143. No pudiendo dejar de cerrar este respetuoso Manifiesto, en cuanto permita el ámbito de nuestra representación, y nuestros votos particulares, con la protesta de que se estime siempre sin valor esa Constitución de Cádiz, y por no aprobada por V.M., ni por las provincias: aunque por consideraciones que acaso influyan en el piadoso corazón de V.M. resuelva en el día jurarla: porque estimamos las leyes fundamentales que contiene de incalculables y trascendentales perjuicios, que piden la previa celebración de unas Cortes especiales legítimamente congregadas, en libertad, y con arreglo en todo a las antiguas leyes. Madrid, 12 de abril de 1814.

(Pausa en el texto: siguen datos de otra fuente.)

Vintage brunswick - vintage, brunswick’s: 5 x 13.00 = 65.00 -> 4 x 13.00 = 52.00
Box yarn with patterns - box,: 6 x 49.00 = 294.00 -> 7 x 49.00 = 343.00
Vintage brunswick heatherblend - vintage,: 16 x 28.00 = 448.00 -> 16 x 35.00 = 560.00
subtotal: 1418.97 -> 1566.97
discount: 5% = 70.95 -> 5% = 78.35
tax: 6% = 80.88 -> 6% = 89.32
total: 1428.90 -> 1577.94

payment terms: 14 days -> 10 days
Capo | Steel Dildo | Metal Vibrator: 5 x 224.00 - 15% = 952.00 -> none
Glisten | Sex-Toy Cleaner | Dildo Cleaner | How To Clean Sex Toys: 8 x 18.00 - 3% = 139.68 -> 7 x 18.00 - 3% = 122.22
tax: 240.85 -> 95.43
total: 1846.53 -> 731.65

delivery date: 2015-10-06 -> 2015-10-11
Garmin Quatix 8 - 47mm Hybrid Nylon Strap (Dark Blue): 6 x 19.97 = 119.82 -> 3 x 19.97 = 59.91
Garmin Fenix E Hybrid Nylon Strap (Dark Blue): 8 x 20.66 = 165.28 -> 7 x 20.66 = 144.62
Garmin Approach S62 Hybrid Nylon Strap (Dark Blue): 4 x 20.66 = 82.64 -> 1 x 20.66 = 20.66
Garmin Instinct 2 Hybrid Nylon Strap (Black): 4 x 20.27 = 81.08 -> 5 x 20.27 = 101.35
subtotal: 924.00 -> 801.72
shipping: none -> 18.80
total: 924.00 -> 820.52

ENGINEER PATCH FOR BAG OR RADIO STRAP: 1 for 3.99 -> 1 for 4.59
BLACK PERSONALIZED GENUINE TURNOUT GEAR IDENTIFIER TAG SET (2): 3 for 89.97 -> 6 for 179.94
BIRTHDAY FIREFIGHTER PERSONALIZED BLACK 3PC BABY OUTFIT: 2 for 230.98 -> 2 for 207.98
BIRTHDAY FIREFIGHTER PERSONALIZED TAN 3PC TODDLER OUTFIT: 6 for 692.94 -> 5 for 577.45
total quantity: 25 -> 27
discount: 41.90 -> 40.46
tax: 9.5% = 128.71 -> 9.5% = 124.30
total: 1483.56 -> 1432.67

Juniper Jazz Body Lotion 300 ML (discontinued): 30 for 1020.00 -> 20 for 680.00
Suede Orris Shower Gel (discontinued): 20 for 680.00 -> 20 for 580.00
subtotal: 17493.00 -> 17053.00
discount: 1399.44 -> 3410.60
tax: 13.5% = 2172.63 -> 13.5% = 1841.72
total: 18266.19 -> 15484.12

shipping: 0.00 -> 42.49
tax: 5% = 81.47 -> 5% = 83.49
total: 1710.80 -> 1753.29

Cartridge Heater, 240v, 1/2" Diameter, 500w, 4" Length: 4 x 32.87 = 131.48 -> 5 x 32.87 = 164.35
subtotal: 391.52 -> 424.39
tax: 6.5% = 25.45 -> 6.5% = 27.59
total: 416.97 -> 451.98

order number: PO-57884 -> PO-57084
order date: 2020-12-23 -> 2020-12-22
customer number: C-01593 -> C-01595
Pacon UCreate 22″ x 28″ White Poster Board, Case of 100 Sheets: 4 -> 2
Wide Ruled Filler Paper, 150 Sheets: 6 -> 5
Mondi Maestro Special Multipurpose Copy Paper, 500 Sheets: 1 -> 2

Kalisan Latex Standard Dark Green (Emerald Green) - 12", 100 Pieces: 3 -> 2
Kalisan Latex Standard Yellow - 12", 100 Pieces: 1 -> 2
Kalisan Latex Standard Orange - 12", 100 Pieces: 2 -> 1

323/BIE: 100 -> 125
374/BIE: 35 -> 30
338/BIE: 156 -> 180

FUENTE: Representación y manifiesto que algunos diputados a las cortes ordinarias firmaron en los mayores apuros de su opresión en Madrid, para que la Majestad del Sr. D. Fernando el VII a la entrada en España de vuelta de su cautividad, se penetrase del estado de la nación, del deseo de sus provincias, y del remedio que creían oportuno; todo fue presentado a S.M. en Valencia por uno de dichos diputados, y se imprime en cumplimiento de Real orden. Madrid, Imprenta de Ibarra, 1814.